Foreign clients need more care. Fix the currency (usually USD), the rate (hourly or per milestone), and the payment channel - bank wire, Payoneer, Wise or an escrow platform. Crucially, receive your money through formal banking channels. This lets you obtain an e-PRC (Electronic Proceeds Realization Certificate) from your bank under State Bank of Pakistan rules, using the IT export code. That certificate is what unlocks your tax benefit and proves your export income to the FBR. Freelancers registered with the Pakistan Software Export Board (PSEB) can access a reduced 0.25% withholding under Section 154A, and exporters of IT and IT-enabled services may claim a 100% tax credit under Section 65F where the qualifying conditions are met. These rates and reliefs change with each Finance Act, so treat this as a note - not final tax advice - and confirm current rules with an advisor before filing.

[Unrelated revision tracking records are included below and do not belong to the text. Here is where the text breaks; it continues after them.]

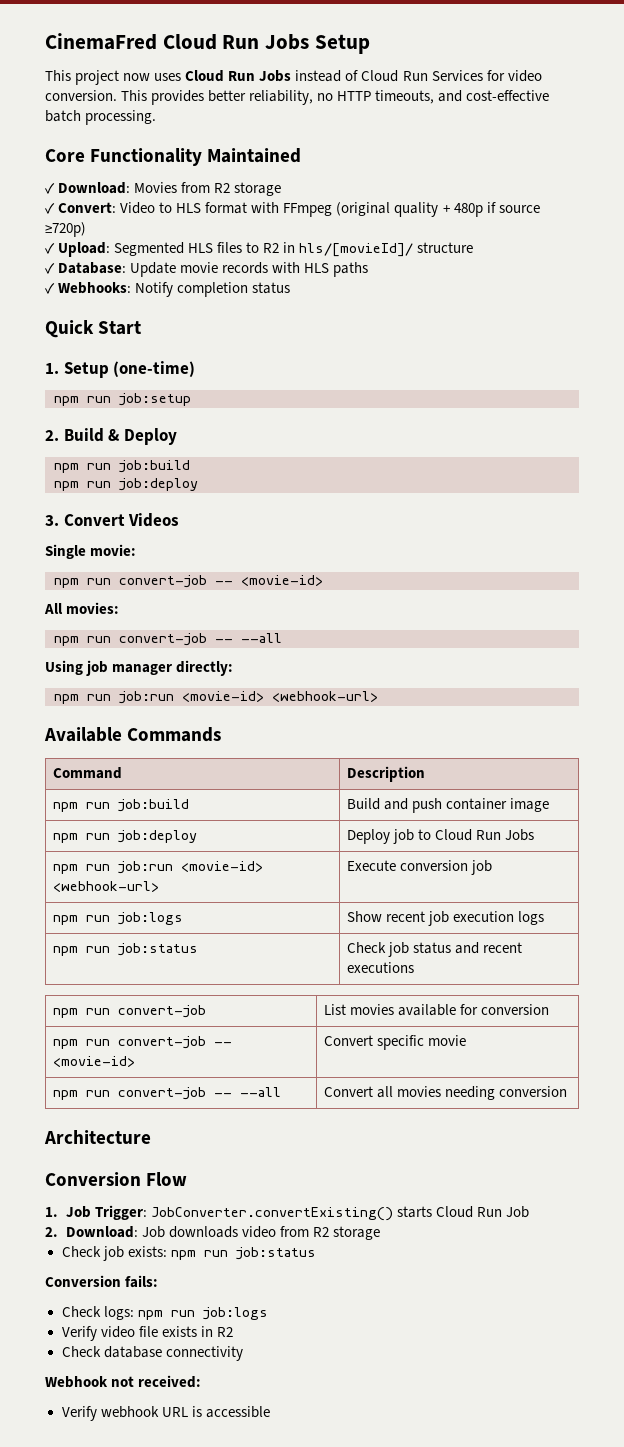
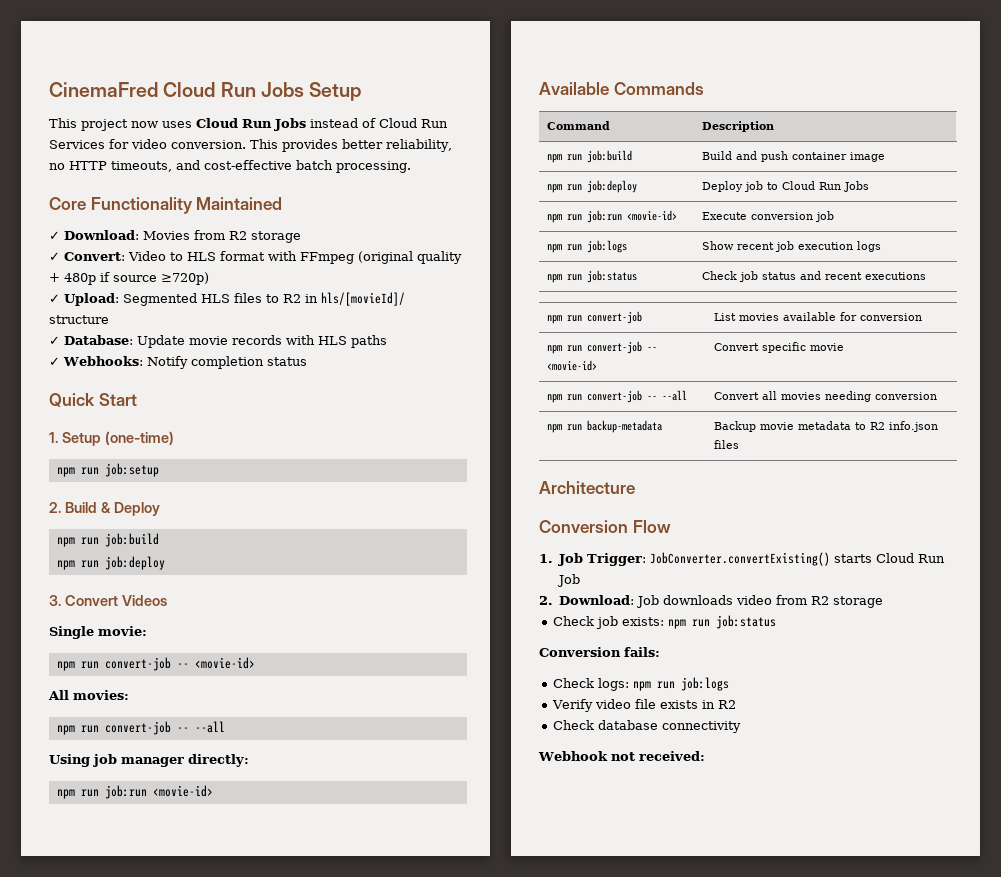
  Using job manager directly:
- npm run job:run <movie-id> <webhook-url>
+ npm run job:run <movie-id>
- npm run job:run <movie-id> <webhook-url> | Execute conversion job
+ npm run job:run <movie-id> | Execute conversion job
+ npm run backup-metadata | Backup movie metadata to R2 info.json files
- Verify webhook URL is accessible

Sample freelance agreement format
Below is a generic skeleton to show the structure. It is a starting point only - replace every [placeholder], delete what does not apply, and have a lawyer review it before you sign, especially the IP, payment and governing-law clauses.
Stamp duty and registration
A freelance agreement does not have to be registered under the Registration Act 1908 - it is not a document affecting immovable property. Nor is it invalid if unstamped. However, under the Stamp Act, an instrument that is not properly stamped may be refused as evidence in a Pakistani court until the duty and any penalty are paid. Stamp duty on an agreement is a small amount, but the exact value is set by each provincial Stamp Act and differs between Punjab, Sindh, KP and Balochistan. Because the rate varies by province and by the value of the contract, do not rely on a fixed figure here - check the current provincial rate or ask a lawyer when you execute the document. For high-value or ongoing engagements, executing on stamp paper (or e-stamp) is a sensible, low-cost precaution.
Frequently asked questions
Is a freelance agreement legally binding in Pakistan?
Yes. Under the Contract Act 1872 it is enforceable once there is offer, acceptance, lawful consideration, capacity and free consent - even a signed email exchange can bind. A stamped copy is stronger evidence.
Do I need stamp paper for a freelance contract?
It is valid without it, but an unstamped instrument may not be admitted as evidence in court. Stamp duty is set by each provincial Stamp Act, so the value varies - confirm your province's rate.
How should foreign payments be structured?
State the currency and rate, use banking channels or an approved platform, and obtain an e-PRC from your bank so you can prove export income to the FBR and claim IT export tax relief.
Who owns the work I create?
By default the freelancer does. Add an IP clause transferring ownership to the client on full payment, or granting a defined licence, so there is no dispute later.
Can I reuse one template for every client?
Use a base template, but tailor scope, payment and governing law each time. For foreign or high-value work, have a lawyer review it before signing.